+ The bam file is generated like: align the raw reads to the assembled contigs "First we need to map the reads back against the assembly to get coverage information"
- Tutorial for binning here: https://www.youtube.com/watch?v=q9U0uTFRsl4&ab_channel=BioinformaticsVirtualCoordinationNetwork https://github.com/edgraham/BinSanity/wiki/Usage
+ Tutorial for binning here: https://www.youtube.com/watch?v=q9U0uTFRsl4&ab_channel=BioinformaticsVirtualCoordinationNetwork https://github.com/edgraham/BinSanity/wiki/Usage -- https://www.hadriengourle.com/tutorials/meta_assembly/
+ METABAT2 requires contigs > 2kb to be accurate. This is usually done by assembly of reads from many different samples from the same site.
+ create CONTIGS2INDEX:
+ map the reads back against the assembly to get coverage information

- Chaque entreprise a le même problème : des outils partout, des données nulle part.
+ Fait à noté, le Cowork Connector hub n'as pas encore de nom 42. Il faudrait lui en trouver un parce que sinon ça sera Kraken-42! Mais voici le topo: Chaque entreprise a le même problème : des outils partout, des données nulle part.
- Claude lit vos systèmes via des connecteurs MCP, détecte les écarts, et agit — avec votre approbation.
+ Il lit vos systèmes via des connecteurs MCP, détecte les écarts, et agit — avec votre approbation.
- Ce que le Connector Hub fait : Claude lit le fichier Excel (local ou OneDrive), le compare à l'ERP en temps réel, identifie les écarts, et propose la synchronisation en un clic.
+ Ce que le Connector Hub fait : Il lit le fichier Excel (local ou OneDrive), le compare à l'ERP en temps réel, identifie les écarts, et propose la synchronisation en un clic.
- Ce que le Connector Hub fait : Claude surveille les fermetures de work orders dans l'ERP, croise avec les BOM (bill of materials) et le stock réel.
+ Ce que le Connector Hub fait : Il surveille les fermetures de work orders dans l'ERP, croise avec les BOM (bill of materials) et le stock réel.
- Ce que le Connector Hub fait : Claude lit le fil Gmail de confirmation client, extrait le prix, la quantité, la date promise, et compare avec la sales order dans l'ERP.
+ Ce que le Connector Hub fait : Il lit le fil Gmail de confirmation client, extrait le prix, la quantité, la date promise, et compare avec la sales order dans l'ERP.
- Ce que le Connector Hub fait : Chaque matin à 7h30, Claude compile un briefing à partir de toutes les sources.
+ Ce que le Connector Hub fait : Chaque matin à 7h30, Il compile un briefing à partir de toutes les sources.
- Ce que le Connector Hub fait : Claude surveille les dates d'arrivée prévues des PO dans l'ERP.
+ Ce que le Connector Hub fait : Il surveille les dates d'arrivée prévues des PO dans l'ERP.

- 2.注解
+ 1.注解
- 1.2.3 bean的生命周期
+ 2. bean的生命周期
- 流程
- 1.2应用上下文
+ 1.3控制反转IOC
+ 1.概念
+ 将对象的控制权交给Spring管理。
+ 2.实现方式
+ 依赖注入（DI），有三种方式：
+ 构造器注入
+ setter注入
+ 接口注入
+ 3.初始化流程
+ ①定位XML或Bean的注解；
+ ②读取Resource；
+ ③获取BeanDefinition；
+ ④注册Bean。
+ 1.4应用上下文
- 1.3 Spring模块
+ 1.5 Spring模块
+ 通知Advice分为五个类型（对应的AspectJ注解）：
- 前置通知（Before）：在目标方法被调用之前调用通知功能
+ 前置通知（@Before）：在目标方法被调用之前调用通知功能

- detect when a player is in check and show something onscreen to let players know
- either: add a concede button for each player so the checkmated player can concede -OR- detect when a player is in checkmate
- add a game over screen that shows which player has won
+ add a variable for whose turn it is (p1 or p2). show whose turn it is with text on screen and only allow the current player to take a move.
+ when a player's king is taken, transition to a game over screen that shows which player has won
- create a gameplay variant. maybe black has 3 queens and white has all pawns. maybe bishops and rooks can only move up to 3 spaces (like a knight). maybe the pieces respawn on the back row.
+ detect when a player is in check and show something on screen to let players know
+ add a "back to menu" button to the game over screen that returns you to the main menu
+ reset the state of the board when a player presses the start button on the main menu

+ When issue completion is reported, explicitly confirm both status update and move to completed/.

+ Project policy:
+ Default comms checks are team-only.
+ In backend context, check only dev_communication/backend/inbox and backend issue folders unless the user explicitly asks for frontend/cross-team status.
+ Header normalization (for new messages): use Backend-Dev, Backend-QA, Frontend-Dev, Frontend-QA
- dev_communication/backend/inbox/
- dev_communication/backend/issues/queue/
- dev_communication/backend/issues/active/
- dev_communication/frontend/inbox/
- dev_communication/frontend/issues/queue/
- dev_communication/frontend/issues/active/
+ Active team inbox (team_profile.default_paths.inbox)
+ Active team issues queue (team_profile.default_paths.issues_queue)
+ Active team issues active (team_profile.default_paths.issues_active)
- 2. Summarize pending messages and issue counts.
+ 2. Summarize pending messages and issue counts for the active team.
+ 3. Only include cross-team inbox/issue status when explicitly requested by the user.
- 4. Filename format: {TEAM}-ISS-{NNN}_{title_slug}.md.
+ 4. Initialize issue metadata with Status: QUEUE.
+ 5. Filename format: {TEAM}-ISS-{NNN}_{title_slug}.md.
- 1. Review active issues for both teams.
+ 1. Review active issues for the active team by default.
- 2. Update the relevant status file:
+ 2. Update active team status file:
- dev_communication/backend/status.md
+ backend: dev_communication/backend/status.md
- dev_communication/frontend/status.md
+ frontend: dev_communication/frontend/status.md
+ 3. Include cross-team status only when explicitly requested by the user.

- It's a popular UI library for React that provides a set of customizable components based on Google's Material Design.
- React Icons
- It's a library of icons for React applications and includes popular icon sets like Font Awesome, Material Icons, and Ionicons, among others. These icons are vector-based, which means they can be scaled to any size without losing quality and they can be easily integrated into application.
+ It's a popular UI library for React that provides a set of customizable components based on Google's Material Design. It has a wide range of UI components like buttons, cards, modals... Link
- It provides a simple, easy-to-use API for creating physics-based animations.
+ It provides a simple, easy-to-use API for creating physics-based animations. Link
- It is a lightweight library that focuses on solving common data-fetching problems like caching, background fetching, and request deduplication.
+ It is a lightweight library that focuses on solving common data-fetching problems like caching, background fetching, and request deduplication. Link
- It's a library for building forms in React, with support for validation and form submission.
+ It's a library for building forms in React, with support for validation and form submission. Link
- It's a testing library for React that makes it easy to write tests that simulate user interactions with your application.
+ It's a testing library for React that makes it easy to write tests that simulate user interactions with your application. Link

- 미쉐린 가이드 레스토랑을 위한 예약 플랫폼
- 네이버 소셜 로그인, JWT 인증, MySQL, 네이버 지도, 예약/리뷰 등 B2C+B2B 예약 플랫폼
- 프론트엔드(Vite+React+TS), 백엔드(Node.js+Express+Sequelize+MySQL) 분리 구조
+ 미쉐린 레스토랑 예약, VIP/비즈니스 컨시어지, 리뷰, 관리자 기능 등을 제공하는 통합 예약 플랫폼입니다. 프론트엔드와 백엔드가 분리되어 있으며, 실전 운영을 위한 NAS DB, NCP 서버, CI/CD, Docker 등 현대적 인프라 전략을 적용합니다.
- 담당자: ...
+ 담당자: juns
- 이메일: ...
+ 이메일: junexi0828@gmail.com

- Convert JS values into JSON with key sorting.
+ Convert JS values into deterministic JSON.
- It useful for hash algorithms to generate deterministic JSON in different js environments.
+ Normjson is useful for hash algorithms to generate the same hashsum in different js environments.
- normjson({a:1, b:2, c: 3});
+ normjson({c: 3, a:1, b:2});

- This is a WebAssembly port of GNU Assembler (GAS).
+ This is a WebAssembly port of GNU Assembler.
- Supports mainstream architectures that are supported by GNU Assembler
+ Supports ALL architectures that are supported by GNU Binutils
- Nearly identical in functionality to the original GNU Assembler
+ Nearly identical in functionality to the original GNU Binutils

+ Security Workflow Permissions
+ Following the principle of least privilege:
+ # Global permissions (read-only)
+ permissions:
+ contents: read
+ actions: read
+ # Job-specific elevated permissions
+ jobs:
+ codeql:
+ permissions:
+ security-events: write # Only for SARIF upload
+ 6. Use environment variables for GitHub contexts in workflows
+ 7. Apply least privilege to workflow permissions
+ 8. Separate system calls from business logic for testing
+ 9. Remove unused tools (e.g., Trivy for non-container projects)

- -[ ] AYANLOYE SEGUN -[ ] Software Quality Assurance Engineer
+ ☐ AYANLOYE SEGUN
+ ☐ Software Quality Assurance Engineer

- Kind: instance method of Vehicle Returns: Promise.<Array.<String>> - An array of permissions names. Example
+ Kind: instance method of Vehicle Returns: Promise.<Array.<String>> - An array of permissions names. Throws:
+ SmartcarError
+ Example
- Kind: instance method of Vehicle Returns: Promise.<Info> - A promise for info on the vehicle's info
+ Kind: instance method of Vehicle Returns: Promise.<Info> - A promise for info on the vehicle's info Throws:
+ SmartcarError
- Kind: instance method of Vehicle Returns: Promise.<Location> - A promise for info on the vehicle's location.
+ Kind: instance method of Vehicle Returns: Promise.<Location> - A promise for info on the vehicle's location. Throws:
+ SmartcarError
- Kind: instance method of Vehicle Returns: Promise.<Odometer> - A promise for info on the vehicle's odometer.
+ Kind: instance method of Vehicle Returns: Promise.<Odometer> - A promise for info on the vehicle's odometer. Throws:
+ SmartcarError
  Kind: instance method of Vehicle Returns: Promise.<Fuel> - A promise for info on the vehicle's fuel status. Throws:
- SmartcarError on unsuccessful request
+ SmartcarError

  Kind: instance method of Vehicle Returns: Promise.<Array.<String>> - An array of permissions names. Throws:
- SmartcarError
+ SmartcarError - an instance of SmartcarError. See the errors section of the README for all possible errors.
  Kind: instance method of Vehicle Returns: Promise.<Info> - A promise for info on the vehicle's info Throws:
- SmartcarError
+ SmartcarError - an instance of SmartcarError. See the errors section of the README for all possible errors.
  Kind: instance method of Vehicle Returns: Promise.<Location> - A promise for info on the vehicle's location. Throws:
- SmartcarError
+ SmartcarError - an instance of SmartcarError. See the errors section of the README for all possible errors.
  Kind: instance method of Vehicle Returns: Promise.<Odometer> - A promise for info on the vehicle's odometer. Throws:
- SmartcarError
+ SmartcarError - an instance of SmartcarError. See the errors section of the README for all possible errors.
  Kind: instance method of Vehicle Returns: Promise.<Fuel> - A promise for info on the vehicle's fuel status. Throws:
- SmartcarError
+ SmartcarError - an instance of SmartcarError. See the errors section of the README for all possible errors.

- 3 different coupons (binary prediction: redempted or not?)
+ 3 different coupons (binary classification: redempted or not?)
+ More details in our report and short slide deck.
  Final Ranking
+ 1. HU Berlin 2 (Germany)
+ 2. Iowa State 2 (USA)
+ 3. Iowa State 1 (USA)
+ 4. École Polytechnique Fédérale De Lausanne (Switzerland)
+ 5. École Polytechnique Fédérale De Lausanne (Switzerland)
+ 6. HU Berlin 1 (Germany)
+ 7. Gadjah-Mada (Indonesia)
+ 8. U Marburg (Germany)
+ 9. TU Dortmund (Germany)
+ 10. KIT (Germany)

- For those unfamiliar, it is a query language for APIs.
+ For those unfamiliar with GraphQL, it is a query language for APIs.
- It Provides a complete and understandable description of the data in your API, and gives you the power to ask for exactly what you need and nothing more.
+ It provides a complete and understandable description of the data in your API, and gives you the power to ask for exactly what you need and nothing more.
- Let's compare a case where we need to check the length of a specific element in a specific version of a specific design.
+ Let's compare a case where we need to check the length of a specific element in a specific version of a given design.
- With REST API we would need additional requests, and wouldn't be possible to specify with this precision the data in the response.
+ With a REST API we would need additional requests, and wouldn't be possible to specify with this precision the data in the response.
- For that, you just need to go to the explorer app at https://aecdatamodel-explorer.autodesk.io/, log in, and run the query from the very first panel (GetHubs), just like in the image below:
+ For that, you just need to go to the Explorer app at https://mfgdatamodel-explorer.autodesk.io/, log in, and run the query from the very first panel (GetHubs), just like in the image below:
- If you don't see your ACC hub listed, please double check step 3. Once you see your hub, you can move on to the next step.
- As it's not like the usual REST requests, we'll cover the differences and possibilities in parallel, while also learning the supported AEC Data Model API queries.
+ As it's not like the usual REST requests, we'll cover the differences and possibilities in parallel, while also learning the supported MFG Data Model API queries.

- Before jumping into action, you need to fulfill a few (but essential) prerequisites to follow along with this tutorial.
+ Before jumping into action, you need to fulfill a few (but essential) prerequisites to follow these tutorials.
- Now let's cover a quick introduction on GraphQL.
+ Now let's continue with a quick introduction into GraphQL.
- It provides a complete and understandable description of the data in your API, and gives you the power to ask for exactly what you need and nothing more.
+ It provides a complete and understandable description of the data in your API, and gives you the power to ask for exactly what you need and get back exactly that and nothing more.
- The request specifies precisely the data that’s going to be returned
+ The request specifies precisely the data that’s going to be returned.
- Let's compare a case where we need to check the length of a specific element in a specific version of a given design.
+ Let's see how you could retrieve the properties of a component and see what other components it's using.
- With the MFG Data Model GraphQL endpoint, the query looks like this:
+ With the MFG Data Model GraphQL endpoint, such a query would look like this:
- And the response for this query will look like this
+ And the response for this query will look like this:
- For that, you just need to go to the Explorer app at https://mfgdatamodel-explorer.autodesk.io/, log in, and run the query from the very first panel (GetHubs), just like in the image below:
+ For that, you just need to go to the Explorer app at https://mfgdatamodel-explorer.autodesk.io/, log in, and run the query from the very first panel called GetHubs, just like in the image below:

^^^^^^^^^^^^^^^^

== BRIEF ==
Which lines of the listing include the string "autodesk"? Pull them out.

== RESPONSE TO THIS TASK ==
- For that, you just need to go to the explorer app at https://aecdatamodel-explorer.autodesk.io/, log in, and run the query from the very first panel (GetHubs), just like in the image below:
+ For that, you just need to go to the Explorer app at https://mfgdatamodel-explorer.autodesk.io/, log in, and run the query from the very first panel (GetHubs), just like in the image below:
- For that, you just need to go to the Explorer app at https://mfgdatamodel-explorer.autodesk.io/, log in, and run the query from the very first panel (GetHubs), just like in the image below:
+ For that, you just need to go to the Explorer app at https://mfgdatamodel-explorer.autodesk.io/, log in, and run the query from the very first panel called GetHubs, just like in the image below:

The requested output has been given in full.